I’ve just watched Hans Fjellestad’s 2012 documentary Sunset Strip – a good exploration of that famous Hollywood thoroughfare otherwise known as Sunset Boulevarde. There are plenty of rock stars reminiscing and a lot of salacious detail. One theme that emerged for me was the paradoxical relationship between change and stasis.

The Strip has changed dramatically since the first club was built. Each entertainment epoch has risen and fallen with consequences to the look of the thoroughfare. But its extraordinary role as a place transformed from a rural road to somewhere where excess was largely tolerated throughout from the speak-easies of the 1920s through to the next century. Police crackdowns in the late 1960s notwithstanding, it seemed that the Strip was a place of perpetual carnivalesque inversion.

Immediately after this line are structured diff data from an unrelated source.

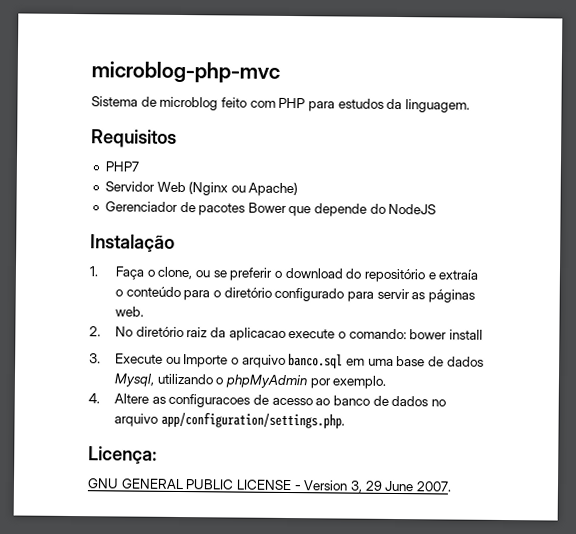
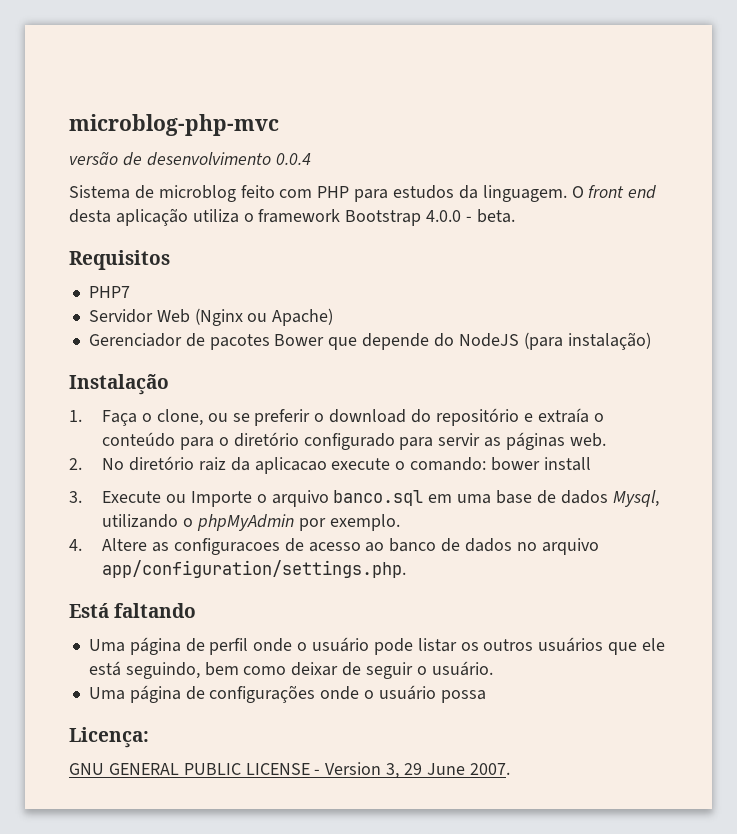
(280, 72) none -> [69,151,311,166] // versão de desenvolvimento 0.0.4
(470, 106) none -> [571,185,657,199] [69,208,515,226] O front end desta aplicação utiliza o framework Bootstrap 4.0.0 - beta.
(437, 209) none -> [523,332,651,350] (para instalação)
(345, 420) none -> [69,603,197,618] [88,637,665,655] [88,661,493,679] [88,685,486,703] // Está faltando // Uma página de perfil onde o usuário pode listar os outros usuários que ele está seguindo, bem como deixar de seguir o usuário. // Uma página de configurações onde o usuário possa

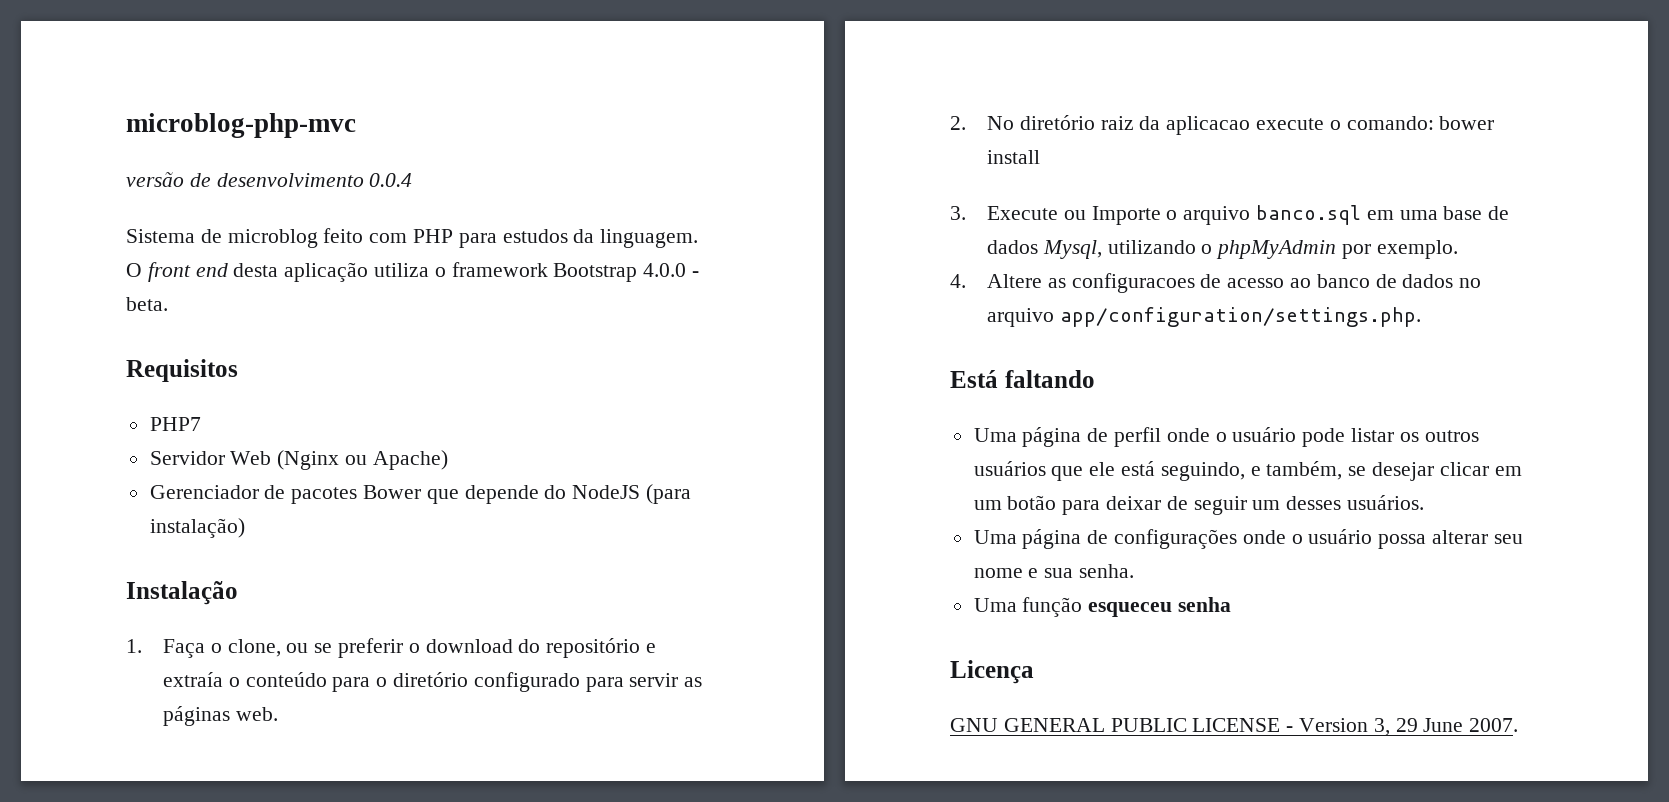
[204,661,493,679] bem como deixar de seguir o usuário. -> [1250,461,1522,481] [973,495,1425,515] e também, se desejar clicar em um botão para deixar de seguir um desses usuários.
[69,727,149,748] // Licença: -> [1432,530,1523,544] [973,564,1135,578] [973,597,1232,617] [950,660,1034,684] alterar seu nome e sua senha. // Uma função esqueceu senha // Licença

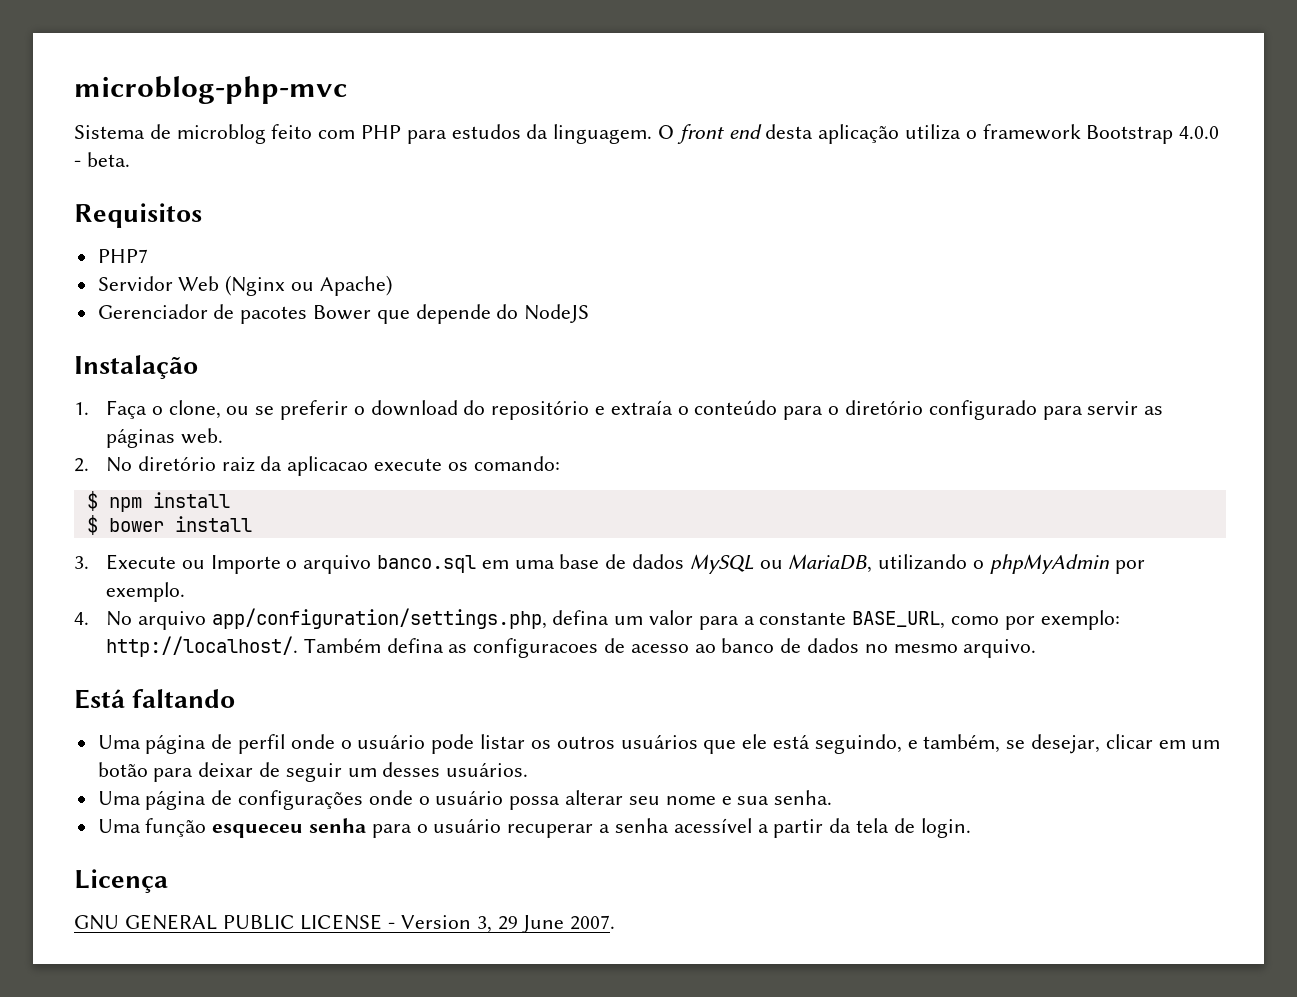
[126,172,413,187] // versão de desenvolvimento 0.0.4 -> (347, 90) none
[646,484,692,504] [149,518,245,538] (para instalação) -> (590, 313) none
[1329,120,1341,130] o -> [447,462,468,471] os
(1434, 123) none -> [86,491,230,512] [86,515,98,535] // $ npm install // $
[1042,240,1102,259] Mysql, -> [689,554,873,574] MySQL ou MariaDB,
[987,274,1043,288] Altere -> [106,608,1120,630] [106,636,444,657] No arquivo app/configuration/settings.php, defina um valor para a constante BASE_URL, como por exemplo: http://localhost/. Também defina
[987,307,1421,327] arquivo app/configuration/settings.php. -> [893,639,1037,658] mesmo arquivo.
[1372,462,1435,481] desejar -> [1030,734,1100,754] desejar,
(1232, 604) none -> [371,818,971,838] para o usuário recuperar a senha acessível a partir da tela de login.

Keanu Reeves referred to it as a ‘sacred place’ with resonances of the past still present. However, many with some regret at the people and styles that have followed their own heyday – thinking perhaps that the essence they cherished has been lost.

One event that had an impact on many was the closure of Tower Records around 2006. The building was a landmark that defined the Strip, and the music it made available was pivotal to the culture of visitors. Technology it seems had moved and people were no longer buying CDs in the volumes necessary to keep the huge outlet open.

I watched Sunset Strip on DVD rather than by download rental. The transience of that tangible technology (ie a disc rather than a digital stream) and the reality of lost places became weirdly convergent almost immediately afterwards when I popped up to the local DVD rental store, Network Video+DVD in Sydney’s inner west. The staff told me store would close in a month or so. Their whole library was being sold. People were streaming from home not coming in to borrow. Faced with that I bought some documentaries I would not find easily on-line.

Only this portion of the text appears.